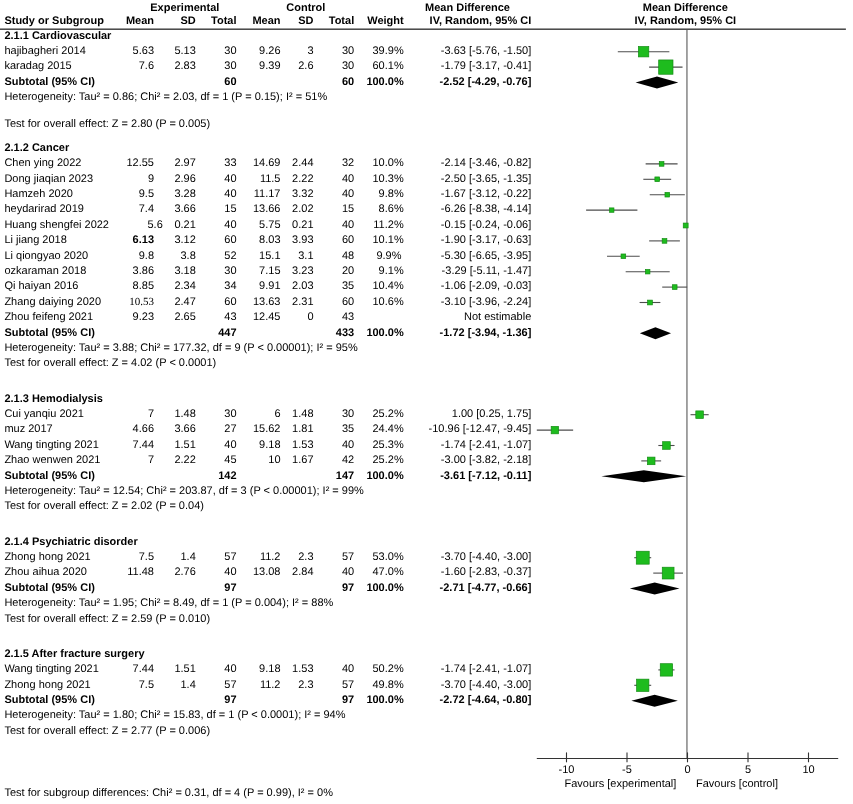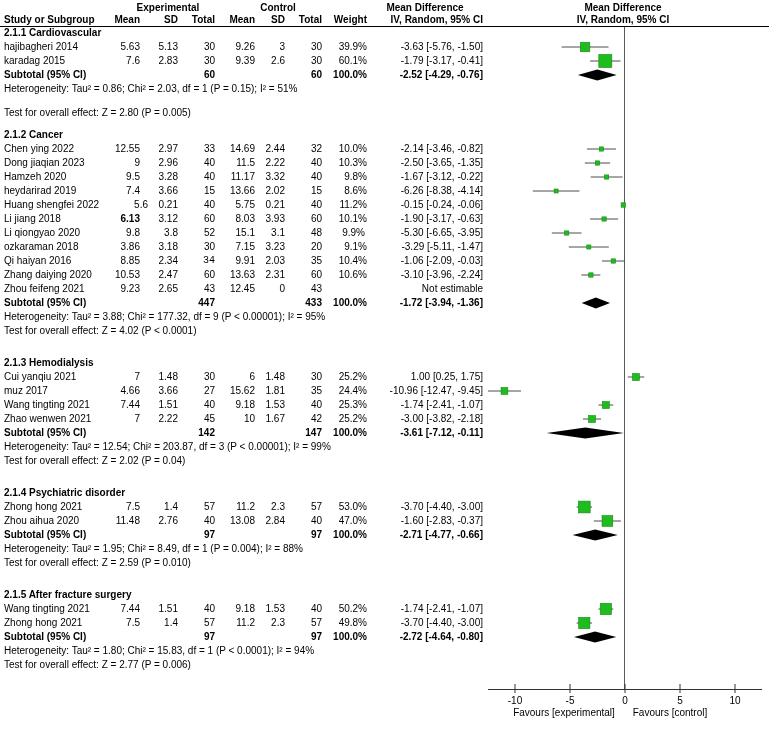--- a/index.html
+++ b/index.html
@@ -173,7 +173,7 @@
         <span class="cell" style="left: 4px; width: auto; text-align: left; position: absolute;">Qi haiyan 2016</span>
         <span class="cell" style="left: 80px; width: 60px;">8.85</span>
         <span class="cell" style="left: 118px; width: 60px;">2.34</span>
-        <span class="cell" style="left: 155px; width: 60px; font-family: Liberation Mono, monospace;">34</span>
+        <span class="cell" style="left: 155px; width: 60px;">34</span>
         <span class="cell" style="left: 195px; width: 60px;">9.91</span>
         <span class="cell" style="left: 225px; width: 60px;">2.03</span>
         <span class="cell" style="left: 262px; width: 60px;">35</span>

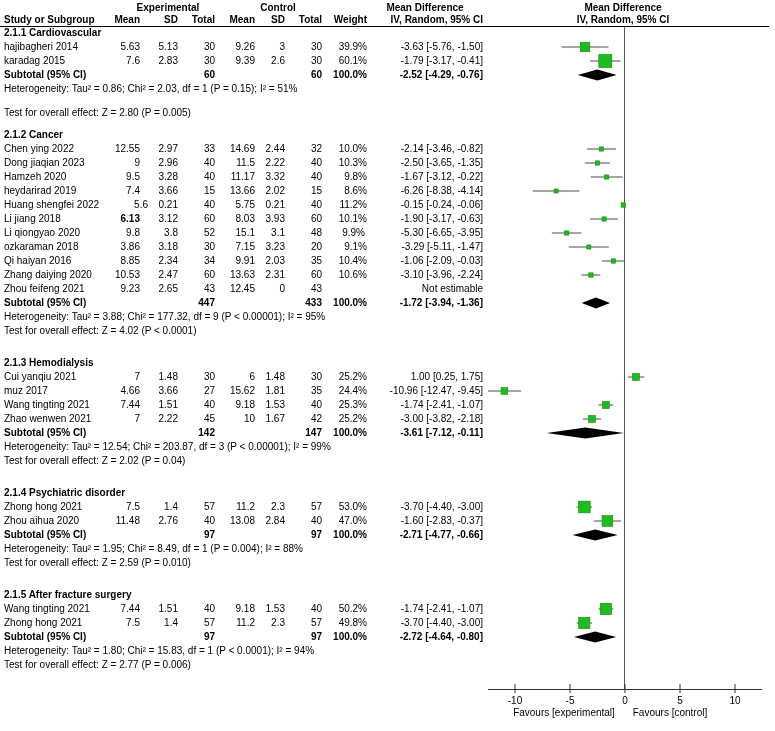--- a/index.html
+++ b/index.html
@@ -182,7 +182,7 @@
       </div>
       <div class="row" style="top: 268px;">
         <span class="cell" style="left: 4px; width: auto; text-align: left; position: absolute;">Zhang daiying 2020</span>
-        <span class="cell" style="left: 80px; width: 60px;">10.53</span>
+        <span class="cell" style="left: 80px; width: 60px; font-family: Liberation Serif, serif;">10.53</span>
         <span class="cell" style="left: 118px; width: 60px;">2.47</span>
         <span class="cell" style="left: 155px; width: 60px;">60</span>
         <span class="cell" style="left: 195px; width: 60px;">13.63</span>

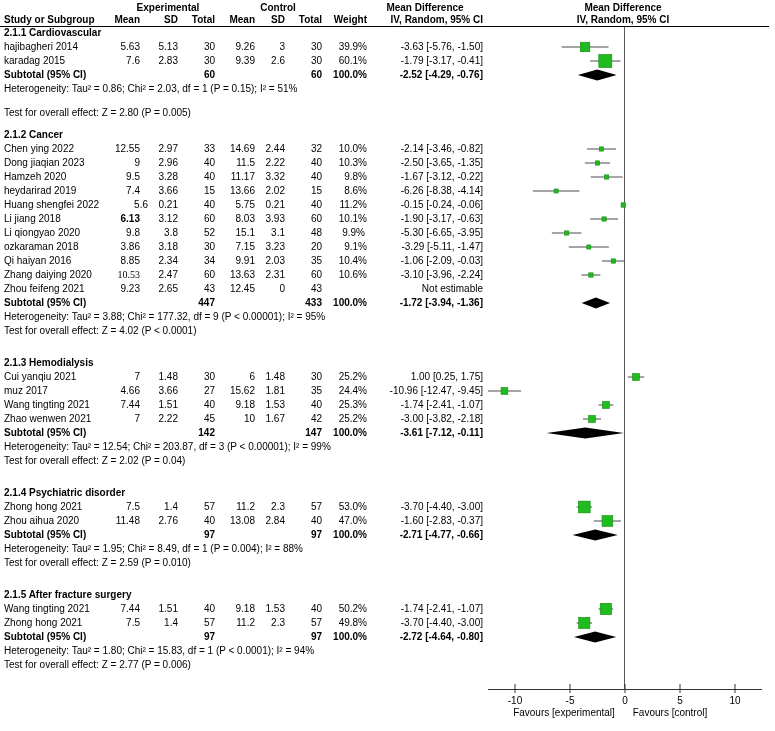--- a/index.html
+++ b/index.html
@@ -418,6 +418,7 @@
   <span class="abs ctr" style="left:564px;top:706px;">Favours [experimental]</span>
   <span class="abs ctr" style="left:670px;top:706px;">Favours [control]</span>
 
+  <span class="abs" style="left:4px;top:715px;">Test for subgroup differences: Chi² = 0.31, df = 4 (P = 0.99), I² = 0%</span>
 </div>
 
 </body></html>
--------------------
Leaving out the pictures, repeat all of the entries exactly.

THE ANSWER:
--- a/index.html
+++ b/index.html
@@ -173,7 +173,7 @@
         <span class="cell" style="left: 4px; width: auto; text-align: left; position: absolute;">Qi haiyan 2016</span>
         <span class="cell" style="left: 80px; width: 60px;">8.85</span>
         <span class="cell" style="left: 118px; width: 60px;">2.34</span>
-        <span class="cell" style="left: 155px; width: 60px; font-family: Liberation Mono, monospace;">34</span>
+        <span class="cell" style="left: 155px; width: 60px;">34</span>
         <span class="cell" style="left: 195px; width: 60px;">9.91</span>
         <span class="cell" style="left: 225px; width: 60px;">2.03</span>
         <span class="cell" style="left: 262px; width: 60px;">35</span>

--- a/index.html
+++ b/index.html
@@ -182,7 +182,7 @@
       </div>
       <div class="row" style="top: 268px;">
         <span class="cell" style="left: 4px; width: auto; text-align: left; position: absolute;">Zhang daiying 2020</span>
-        <span class="cell" style="left: 80px; width: 60px;">10.53</span>
+        <span class="cell" style="left: 80px; width: 60px; font-family: Liberation Serif, serif;">10.53</span>
         <span class="cell" style="left: 118px; width: 60px;">2.47</span>
         <span class="cell" style="left: 155px; width: 60px;">60</span>
         <span class="cell" style="left: 195px; width: 60px;">13.63</span>

--- a/index.html
+++ b/index.html
@@ -418,6 +418,7 @@
   <span class="abs ctr" style="left:564px;top:706px;">Favours [experimental]</span>
   <span class="abs ctr" style="left:670px;top:706px;">Favours [control]</span>
 
+  <span class="abs" style="left:4px;top:715px;">Test for subgroup differences: Chi² = 0.31, df = 4 (P = 0.99), I² = 0%</span>
 </div>
 
 </body></html>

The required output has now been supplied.